Data Science Asked by Jab on May 7, 2021
I have the following scenario, to detect duplicate products based on the description fields. The Description Field contains product technical name, dimensions, characteristics. My model needs to consider that different annotation and abbreviations might have been used for technical names, text errors in data entries, similar/different dimensions or characteristics might still point to the same product. Therefore, I think that applying a normal fuzzy matching or other NLP text matching will not perform well in my case. I trying to approach this problem as a learning/supervised model, but still not sure how so any suggestion/idea is very appreciated.

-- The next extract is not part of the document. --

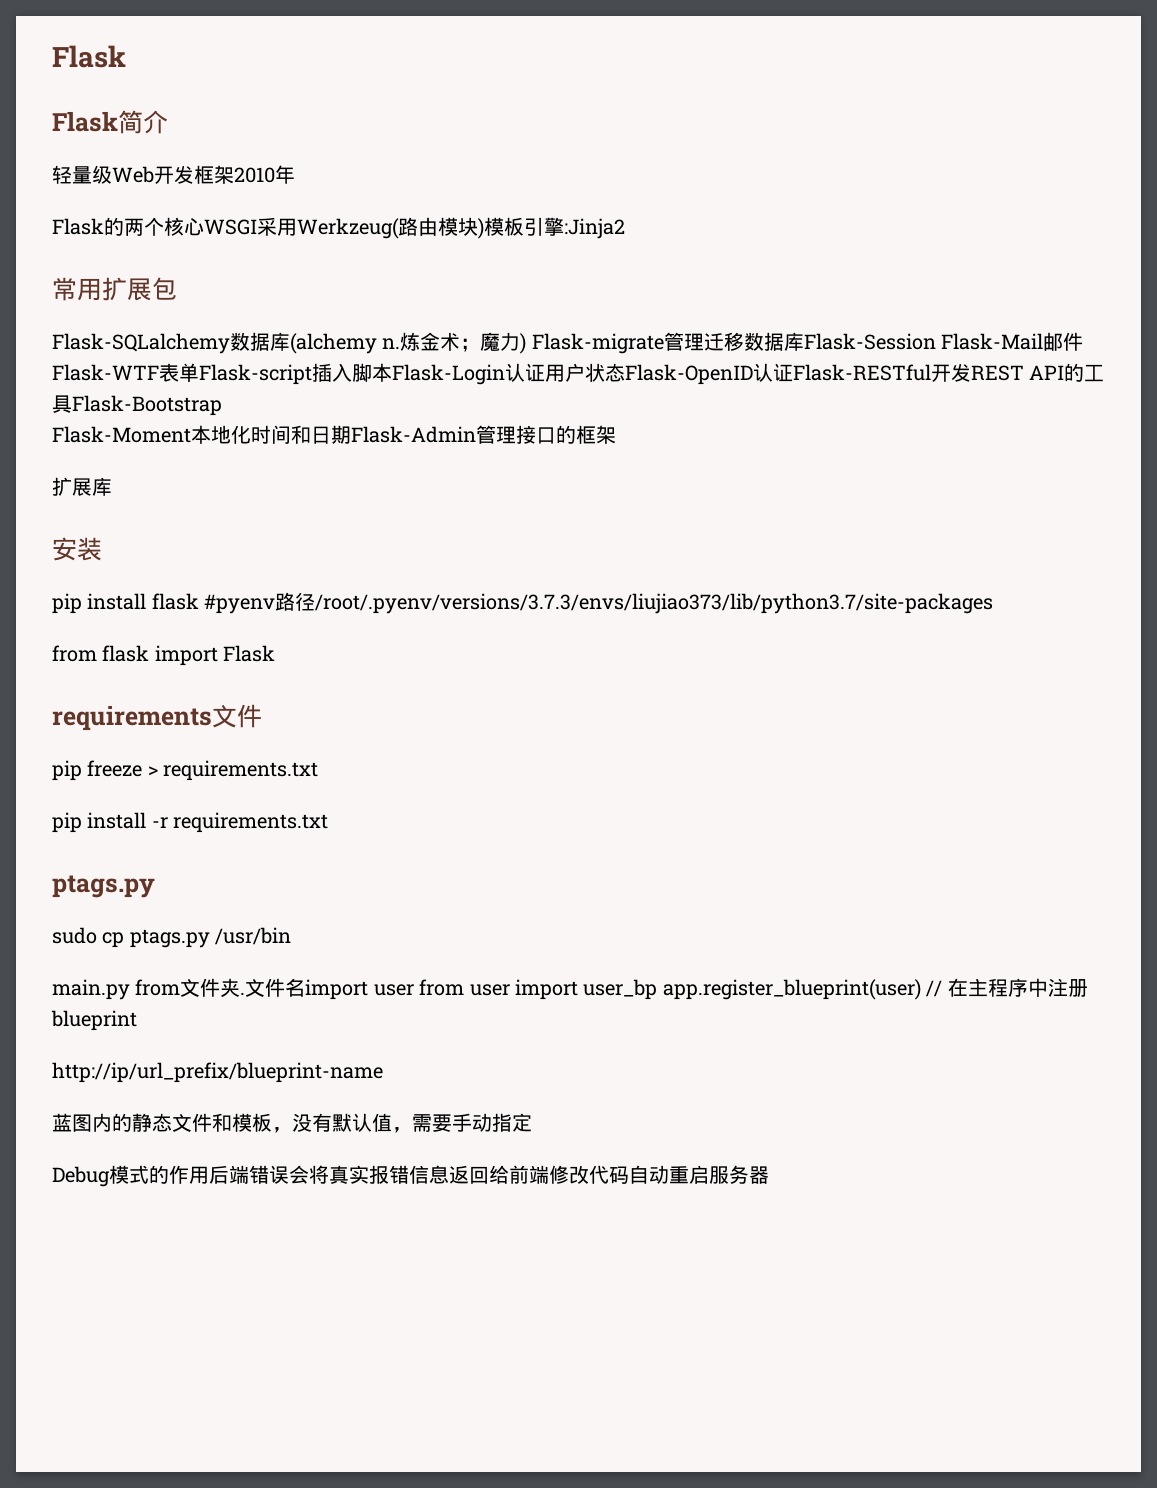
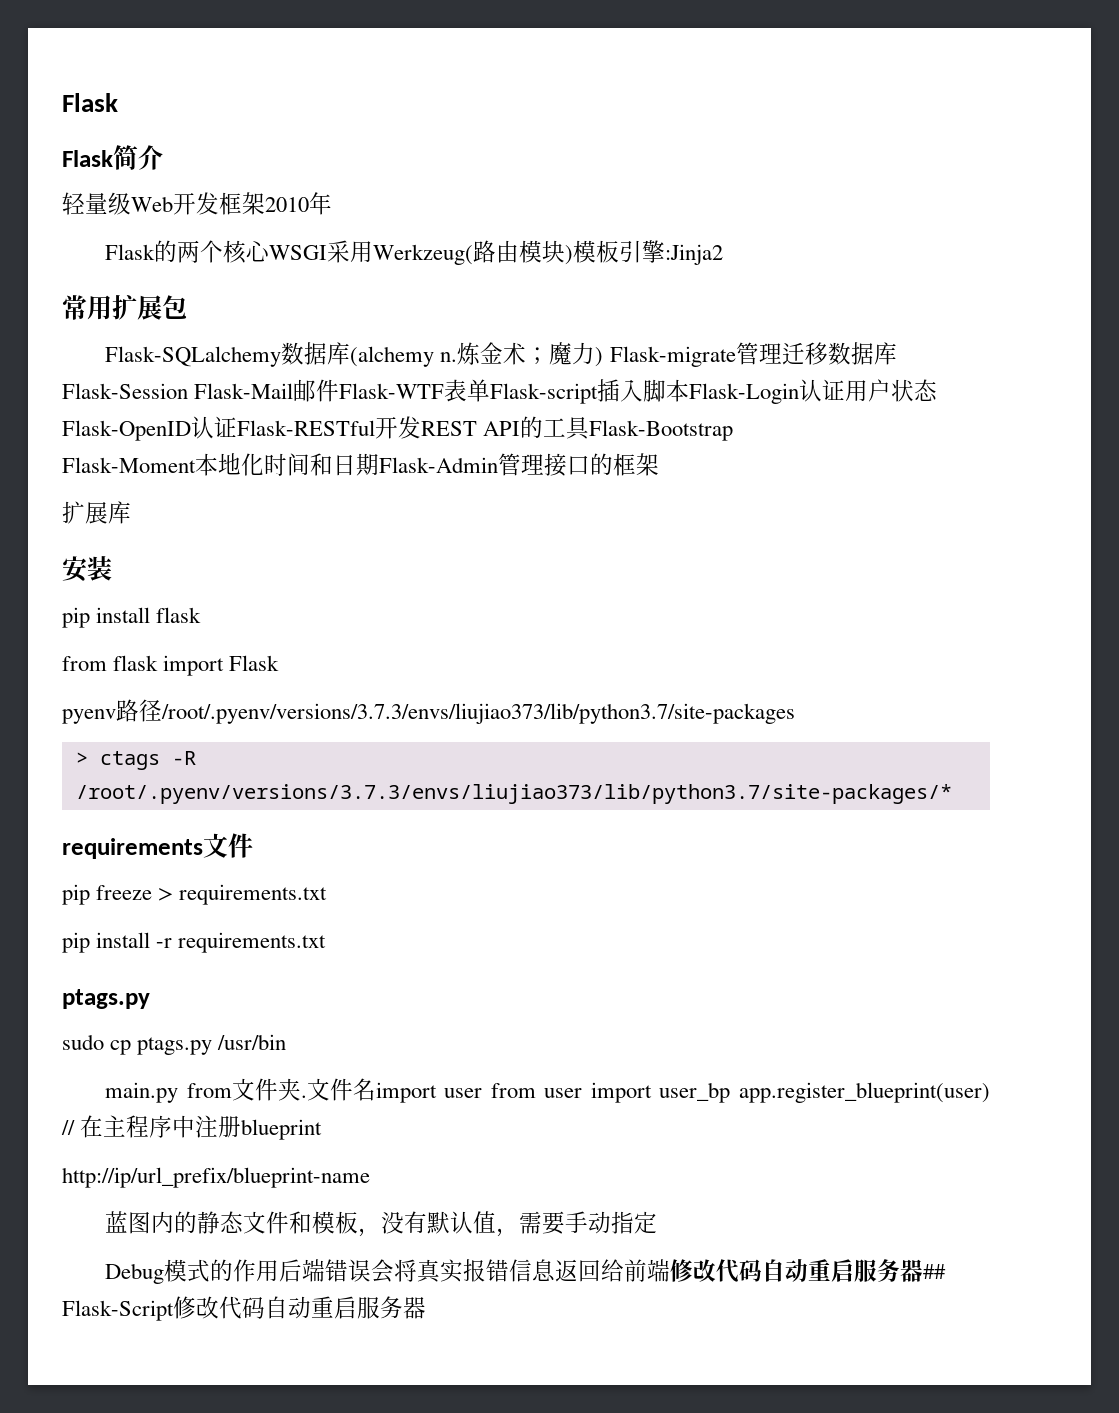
[204,592,994,614] #pyenv路径/root/.pyenv/versions/3.7.3/envs/liujiao373/lib/python3.7/site-packages -> (202, 615) none
(276, 653) none -> [62,699,795,724] [75,751,196,770] [75,784,952,804] // pyenv路径/root/.pyenv/versions/3.7.3/envs/liujiao373/lib/python3.7/site-packages // > ctags -R /root/.pyenv/versions/3.7.3/envs/liujiao373/lib/python3.7/site-packages/*
(769, 1175) none -> [923,1264,947,1279] [62,1296,426,1321] ## Flask-Script修改代码自动重启服务器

If you think fuzzy matching does not work, you basically have two options:
Unsupervised: Try topic modeling to find „similar“ products. The problem is that you will need to pre-define the number of products (groups, aka „topics“), which can be a problem. Also topic modeling will only work well if there are sufficient differences in the descriptions. https://github.com/Bixi81/R-ml/blob/master/NLP_topic_modelling.R
An unsupervised approach seems to be a good option for you, judging from what you wrote about your problem.
Supervised: If you have a good set of descriptions with a label (e.g. product 1, product 2, etc), you can use some NLP model to predict which text belongs to which product. Not sure how much you know about it: You could start with a „Bag of Words“ and try things like Lasso, Boosting, or even Neural Nets on this.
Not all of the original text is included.